• [ACTION ITEM]:
Please give back each line of the material unchanged, but without the images.

• [DATA RECORDS]:
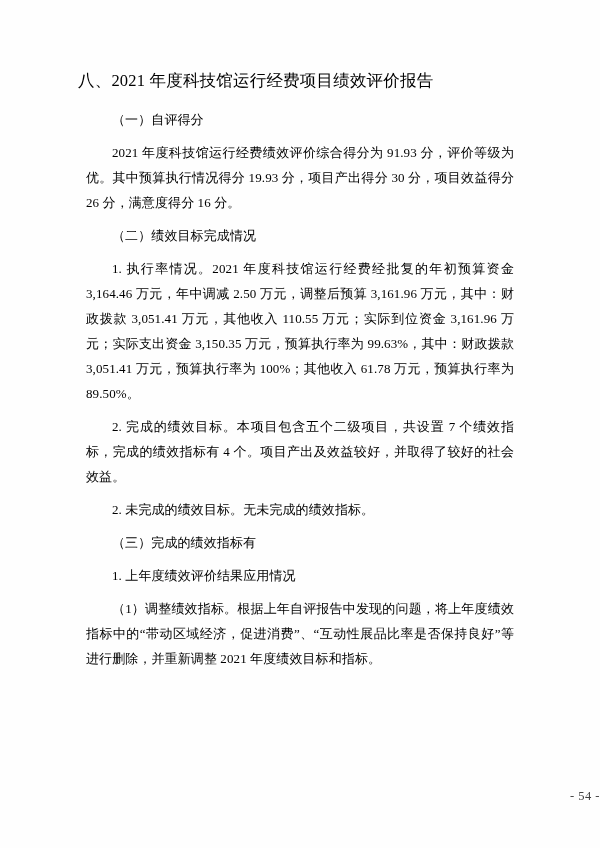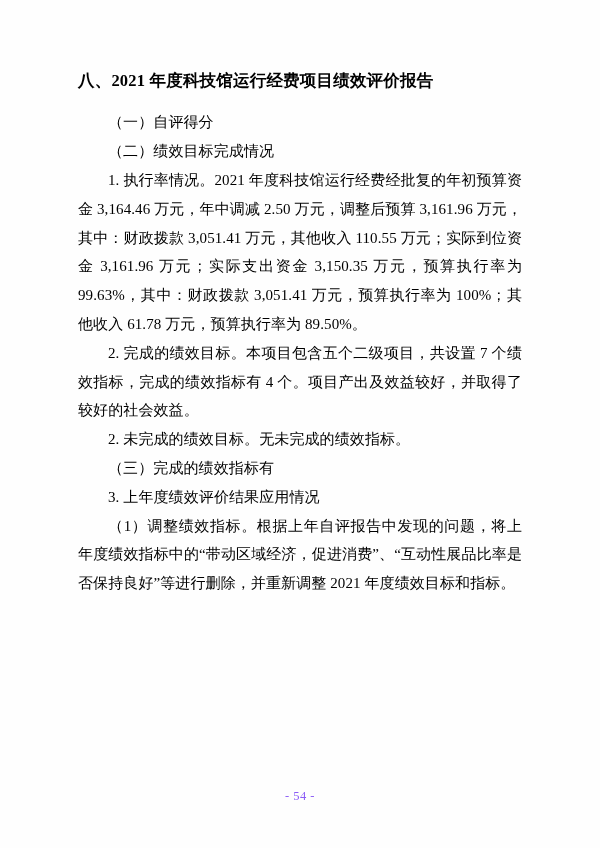"八、2021 年度科技馆运行经费项目绩效评价报告" .doc-title { font-weight: bold -> normal }
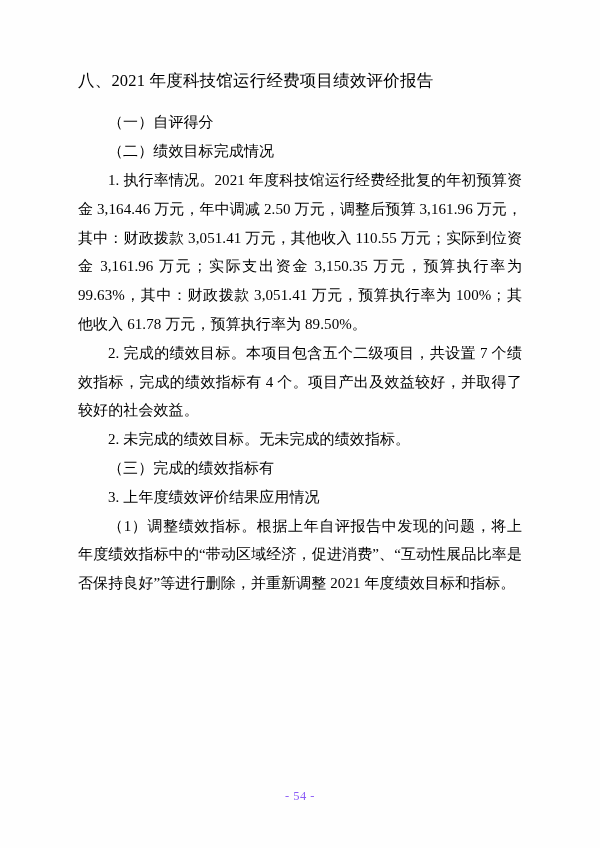"（一）自评得分" .para { font-size: 15px -> 13px; margin: 0 -> 8px }
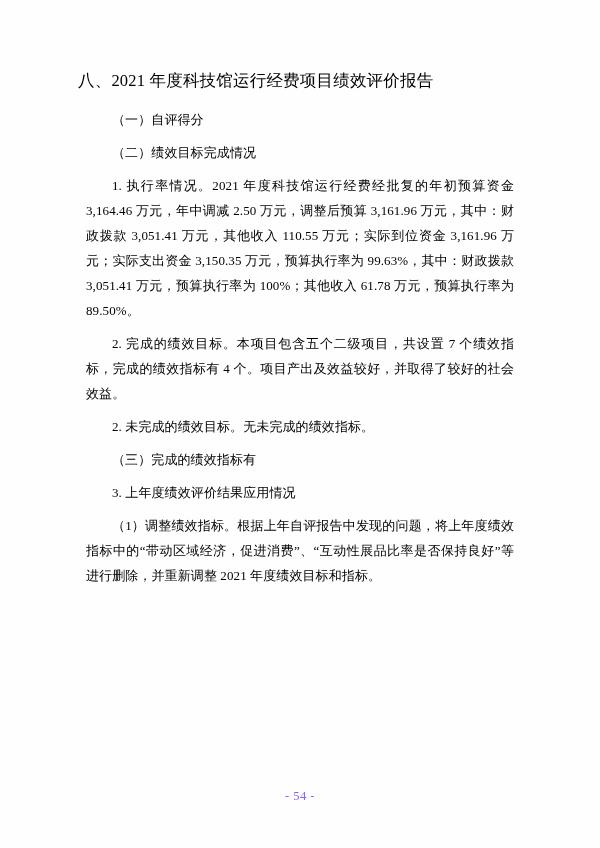"2021 年度科技馆运行经费绩效评价综合得分为 91.93" p.para { html: none -> <p>2021 年度科技馆运行经费绩效评价综合得分为 91.93 分，评价等级为优。其中预算执行情况得分 19.93 分，项目产出得分 30 分，项目效益得分 26 分，满意度得分 16 分。</p> }
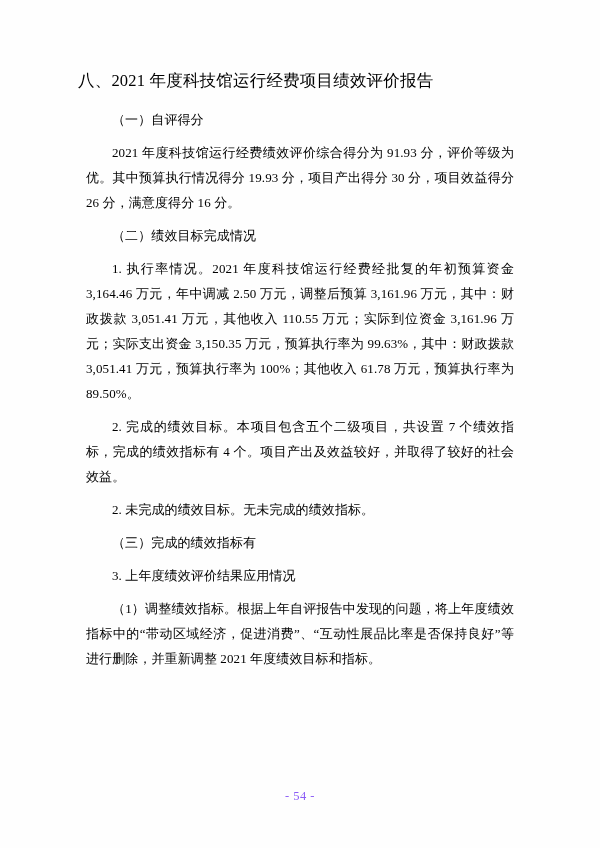"3. 上年度绩效评价结果应用情况" p.para { text: 3 -> 1 }
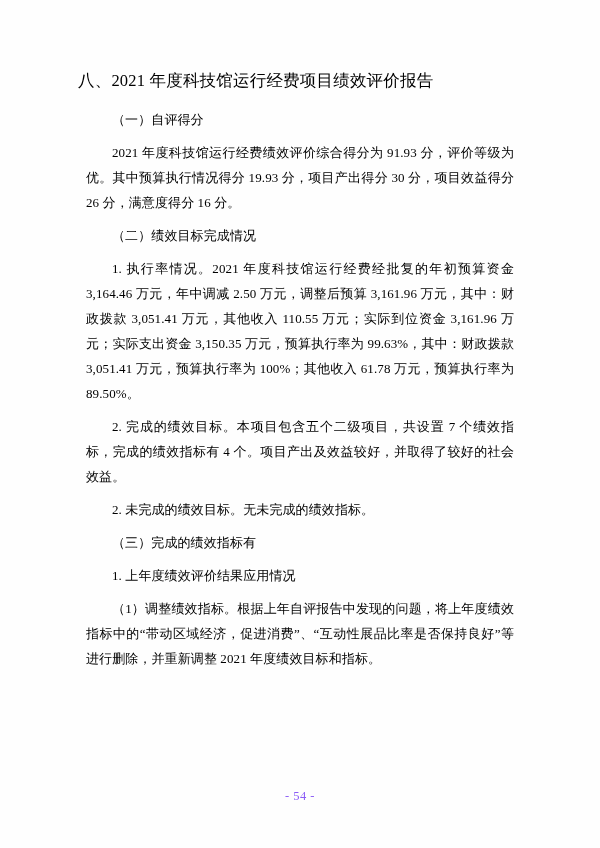"- 54 -" .page-number { color: #8b5cf6 -> #404040; text-align: center -> right }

• [EXERCISE RESULT]:
"八、2021 年度科技馆运行经费项目绩效评价报告" .doc-title { font-weight: bold -> normal }
"（一）自评得分" .para { font-size: 15px -> 13px; margin: 0 -> 8px }
"2021 年度科技馆运行经费绩效评价综合得分为 91.93" p.para { html: none -> <p>2021 年度科技馆运行经费绩效评价综合得分为 91.93 分，评价等级为优。其中预算执行情况得分 19.93 分，项目产出得分 30 分，项目效益得分 26 分，满意度得分 16 分。</p> }
"3. 上年度绩效评价结果应用情况" p.para { text: 3 -> 1 }
"- 54 -" .page-number { color: #8b5cf6 -> #404040; text-align: center -> right }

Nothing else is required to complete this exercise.